EntresSi le fait d’être un génie n’est pas toujours suffisant pour devenir académicien, la persévérance est souvent payante. Victime de l’hostilité de Richelieu, Corneille dut attendre la mort du Cardinal pour présenter sa candidature. Et encore ne fut il élu qu’à sa troisième tentative. Pourtant, des quarante « Immortels » de son temps, il est le seul à avoir résisté à l’oubli. La Fontaine attendit moins longtemps, mais lorsque les Académiciens décidèrent de l’accueillir, Louis XIV s’y opposa fermement. Il fallut que le poète donne de sérieuses preuves de sa fidélité au roi pour que celui-ci déclare enfin: « Vous pouvez maintenant recevoir La Fontaine : il m’a promis d’être sage… »

Fait du prince encore, dans le cas de Chateaubriand, dont l’élection fut longtemps ajournée par ordre de Napoléon, qui lui interdit par ailleurs de prononcer son discours de réception.
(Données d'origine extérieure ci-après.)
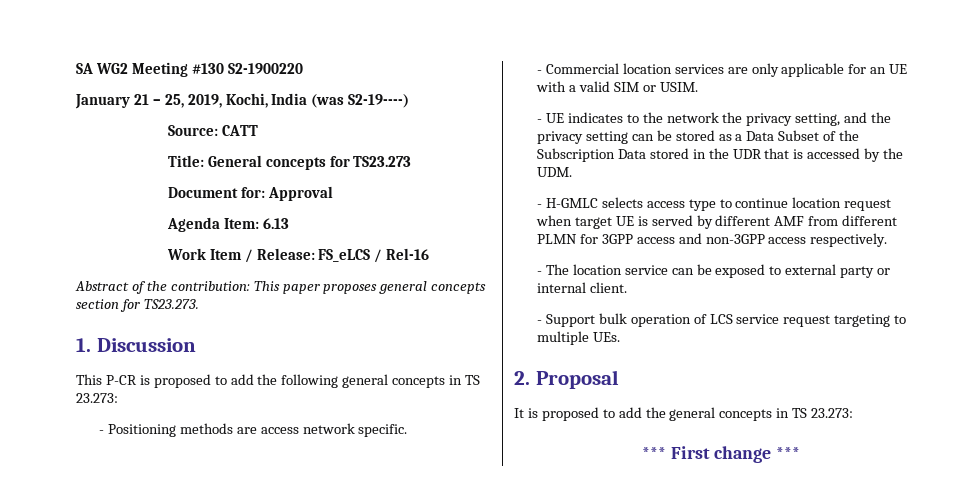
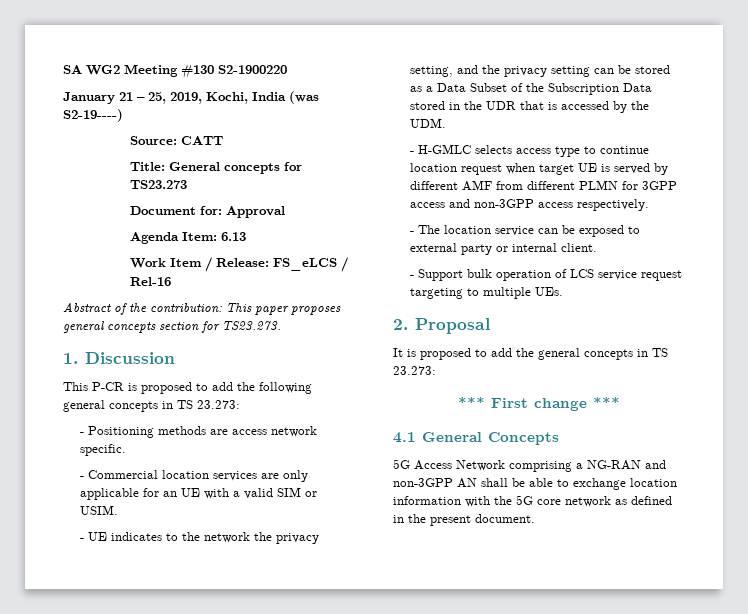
+ 4.1 General Concepts
+ 5G Access Network comprising a NG-RAN and non-3GPP AN shall be able to exchange location information with the 5G core network as defined in the present document.

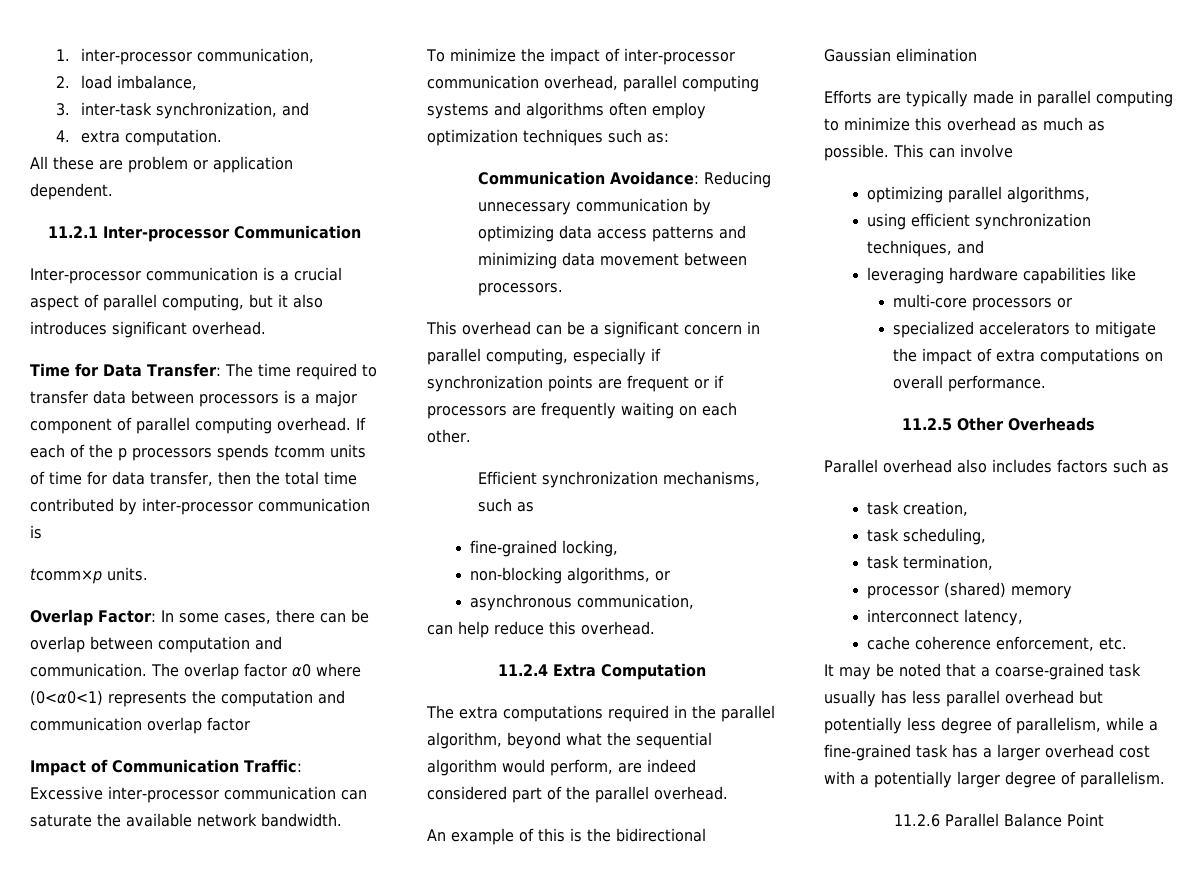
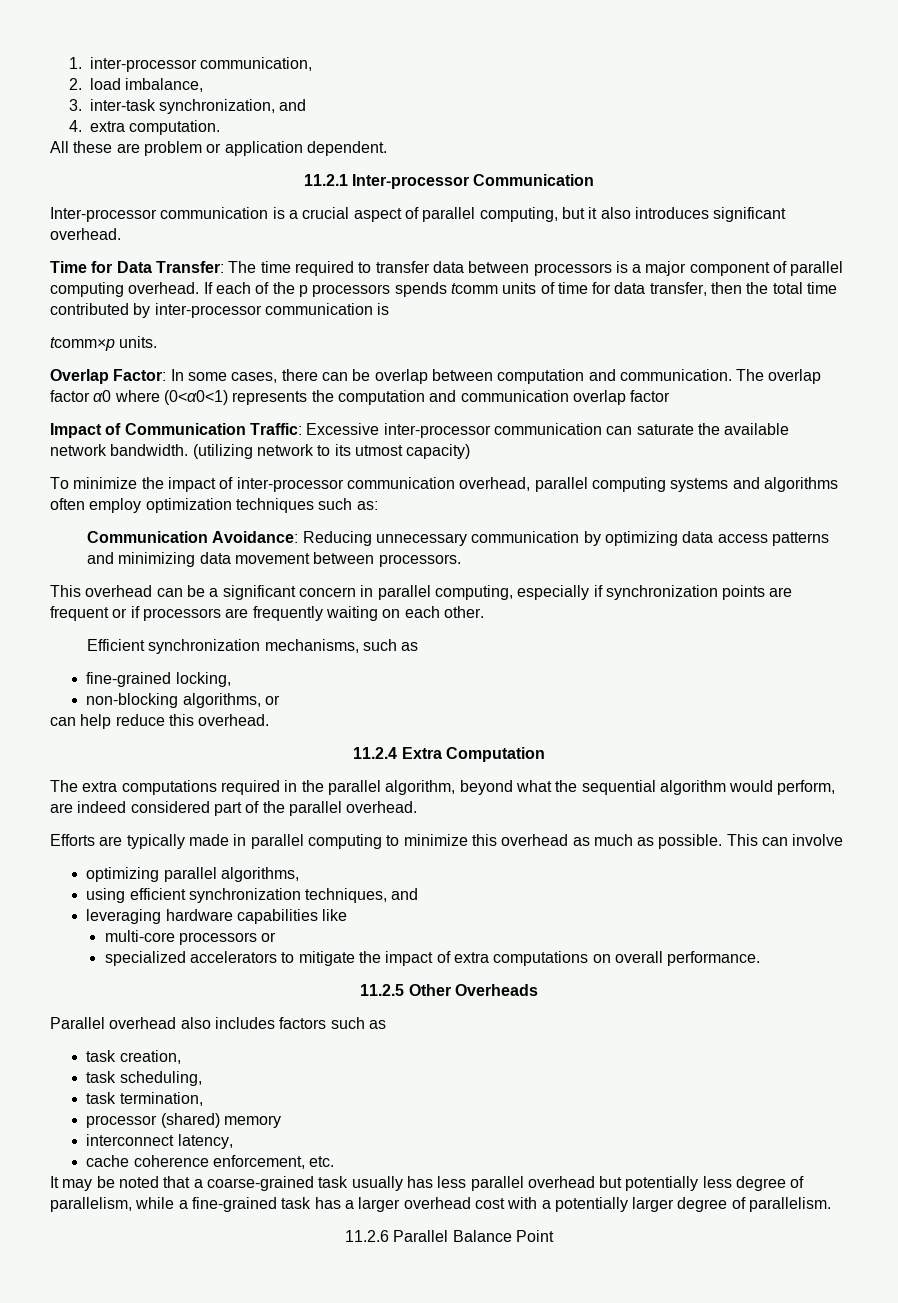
+ (utilizing network to its utmost capacity)
- asynchronous communication,
- An example of this is the bidirectional Gaussian elimination

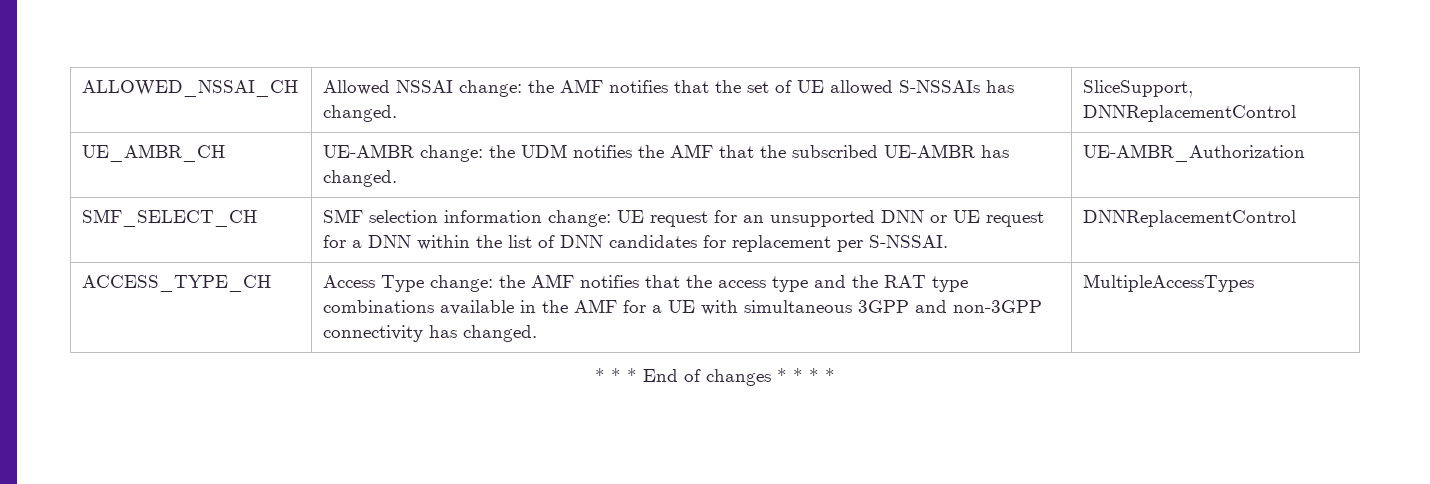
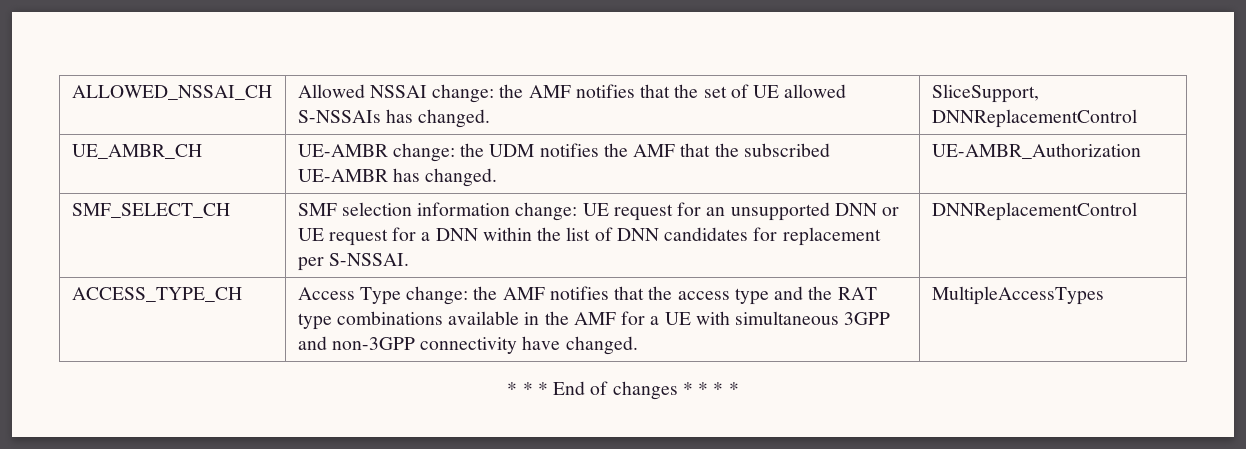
- ACCESS_TYPE_CH | Access Type change: the AMF notifies that the access type and the RAT type combinations available in the AMF for a UE with simultaneous 3GPP and non-3GPP connectivity has changed. | MultipleAccessTypes
+ ACCESS_TYPE_CH | Access Type change: the AMF notifies that the access type and the RAT type combinations available in the AMF for a UE with simultaneous 3GPP and non-3GPP connectivity have changed. | MultipleAccessTypes

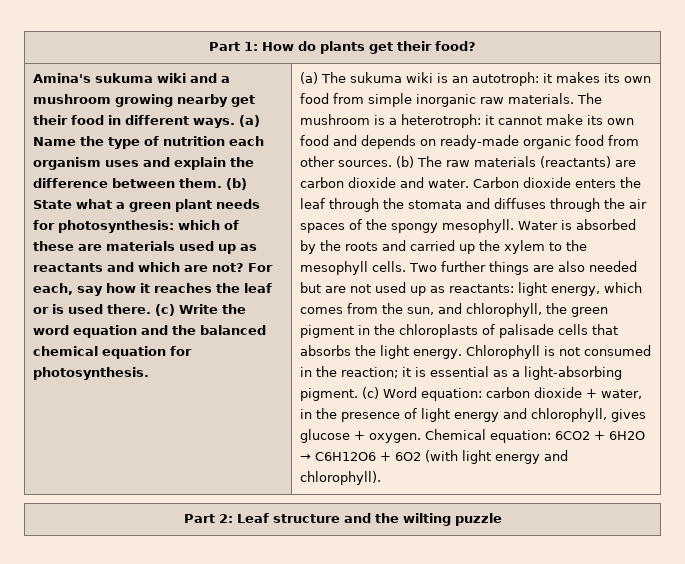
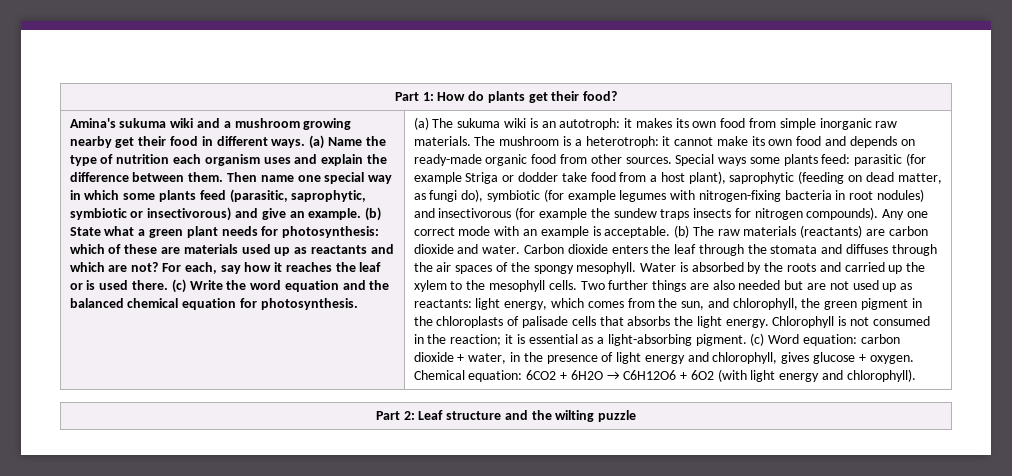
+ Then name one special way in which some plants feed (parasitic, saprophytic, symbiotic or insectivorous) and give an example.
+ Special ways some plants feed: parasitic (for example Striga or dodder take food from a host plant), saprophytic (feeding on dead matter, as fungi do), symbiotic (for example legumes with nitrogen-fixing bacteria in root nodules) and insectivorous (for example the sundew traps insects for nitrogen compounds). Any one correct mode with an example is acceptable.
Même Victor Hugo, le grand, l’incontournable, essuya quatre refus avant d’être élu à sa cinquième tentative… par une voix de majorité, tandis que Delacroix se fit admettre à l’Académie des Beaux-Arts à sa septième candidature, cinq ans avant sa mort. Par la quantité de timbres qui leur sont consacrés, on peut dire que la philatélie les a vengés.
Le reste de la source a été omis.